DIRECTIONS FOR THIS TASK
Using the records below, filter out every line that lacks "none" and copy the rest.

++++

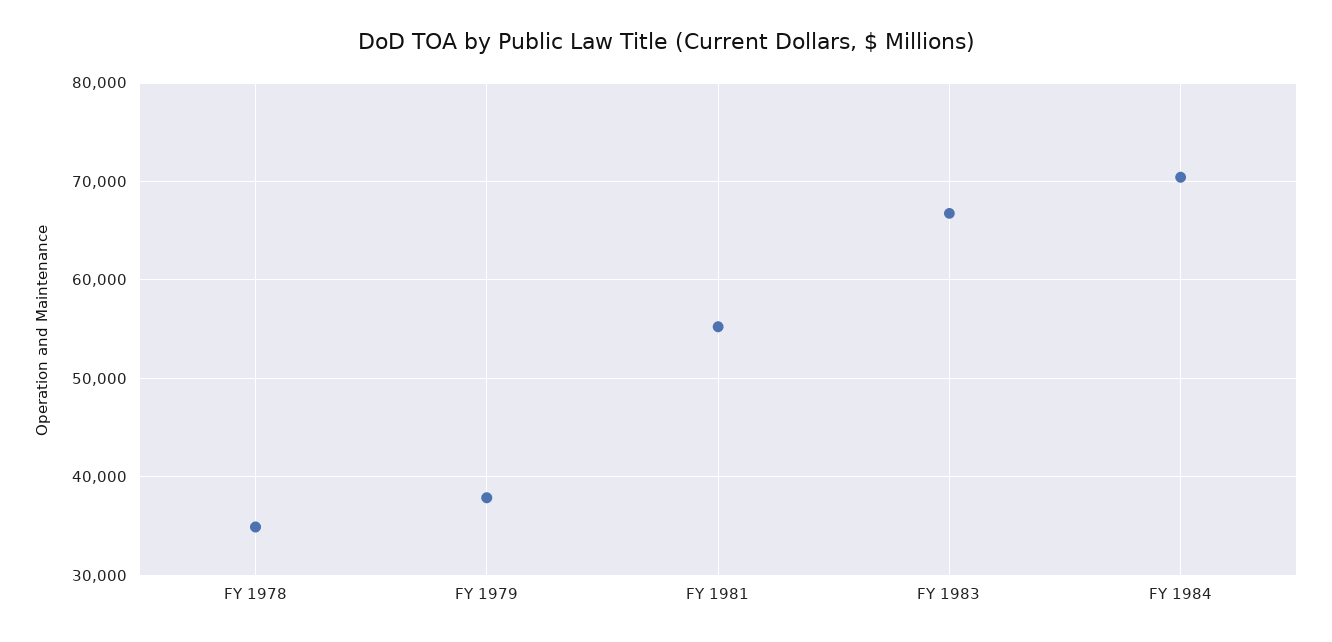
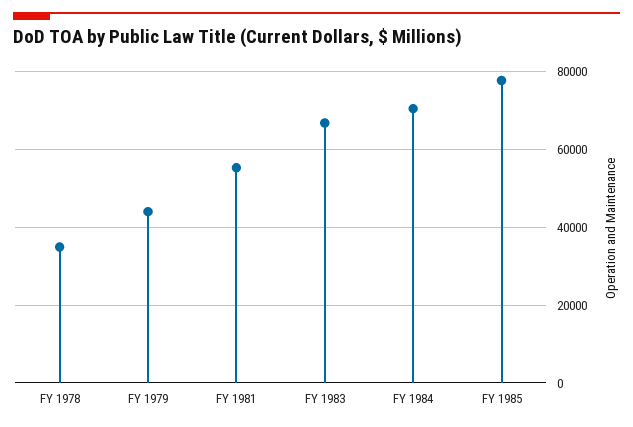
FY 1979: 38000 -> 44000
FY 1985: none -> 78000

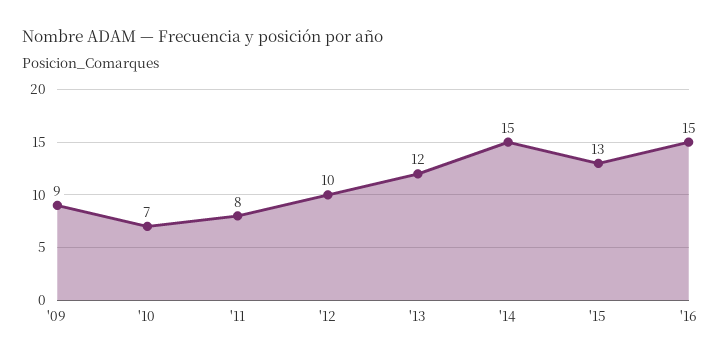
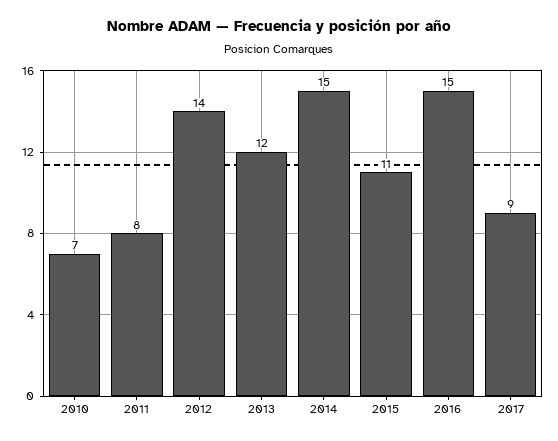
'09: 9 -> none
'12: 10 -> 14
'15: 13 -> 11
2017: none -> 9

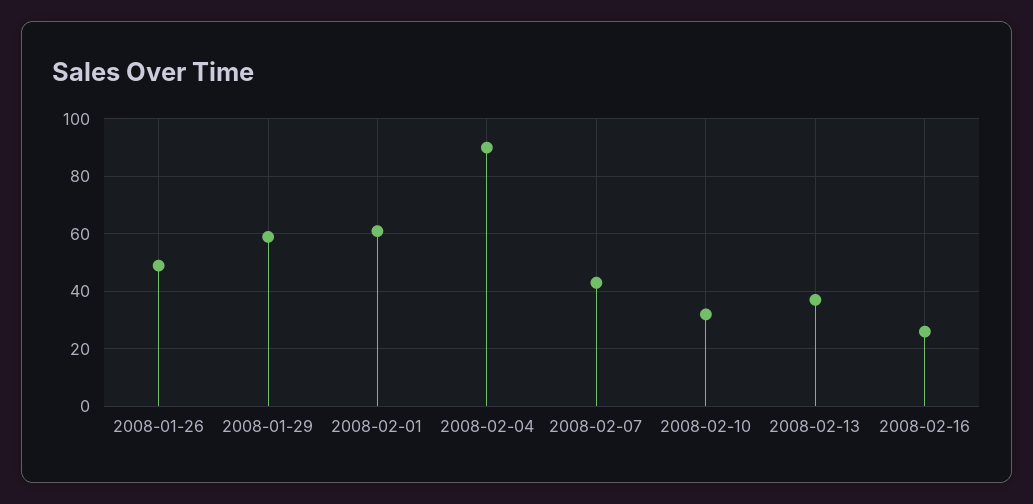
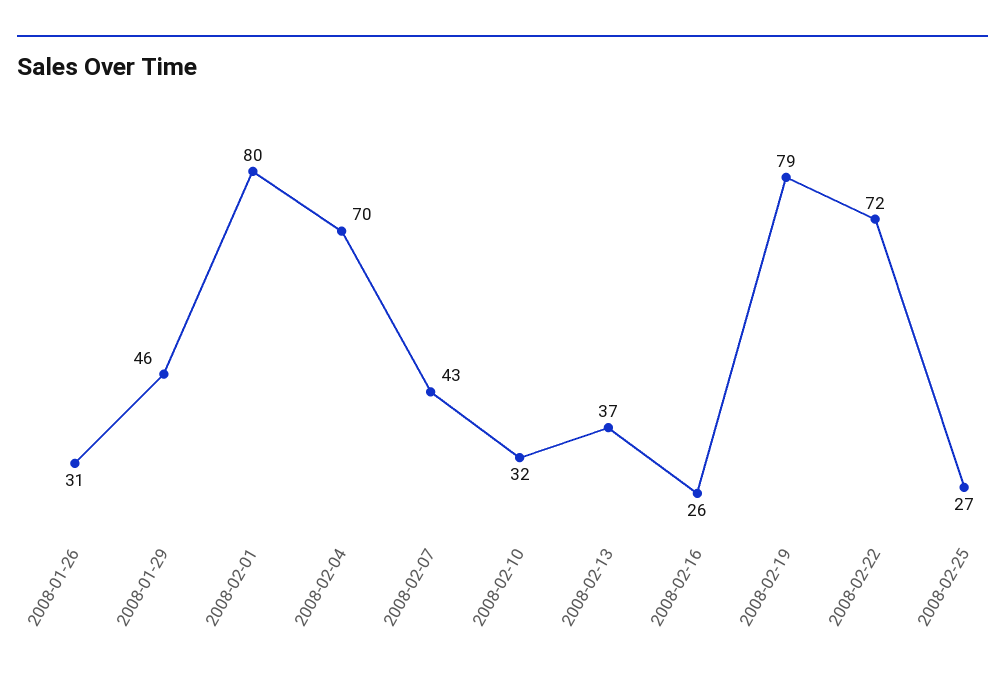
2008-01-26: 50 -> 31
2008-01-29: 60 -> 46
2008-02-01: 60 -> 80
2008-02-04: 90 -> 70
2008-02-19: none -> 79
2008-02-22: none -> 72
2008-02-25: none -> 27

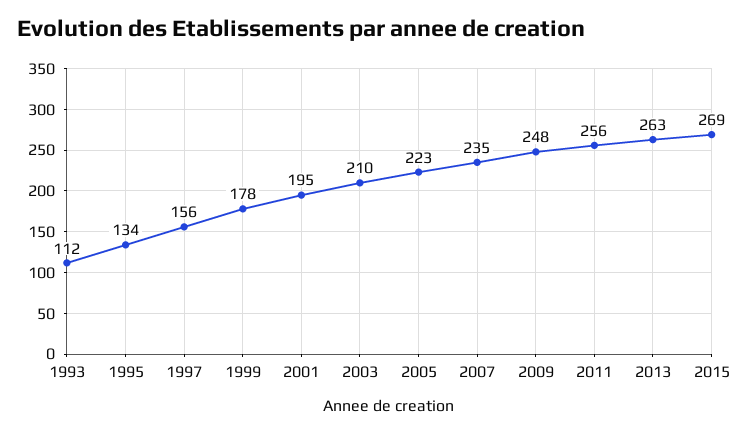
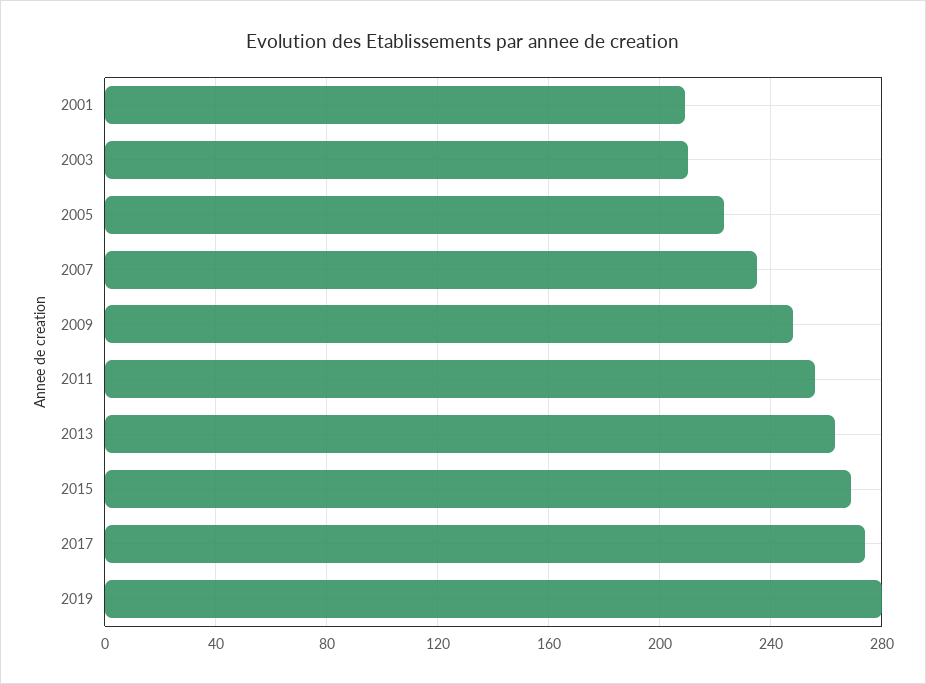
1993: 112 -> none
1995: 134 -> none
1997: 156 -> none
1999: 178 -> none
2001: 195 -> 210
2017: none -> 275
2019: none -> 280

++++

ANSWER AREA
FY 1985: none -> 78000
'09: 9 -> none
2017: none -> 9
2008-02-19: none -> 79
2008-02-22: none -> 72
2008-02-25: none -> 27
1993: 112 -> none
1995: 134 -> none
1997: 156 -> none
1999: 178 -> none
2017: none -> 275
2019: none -> 280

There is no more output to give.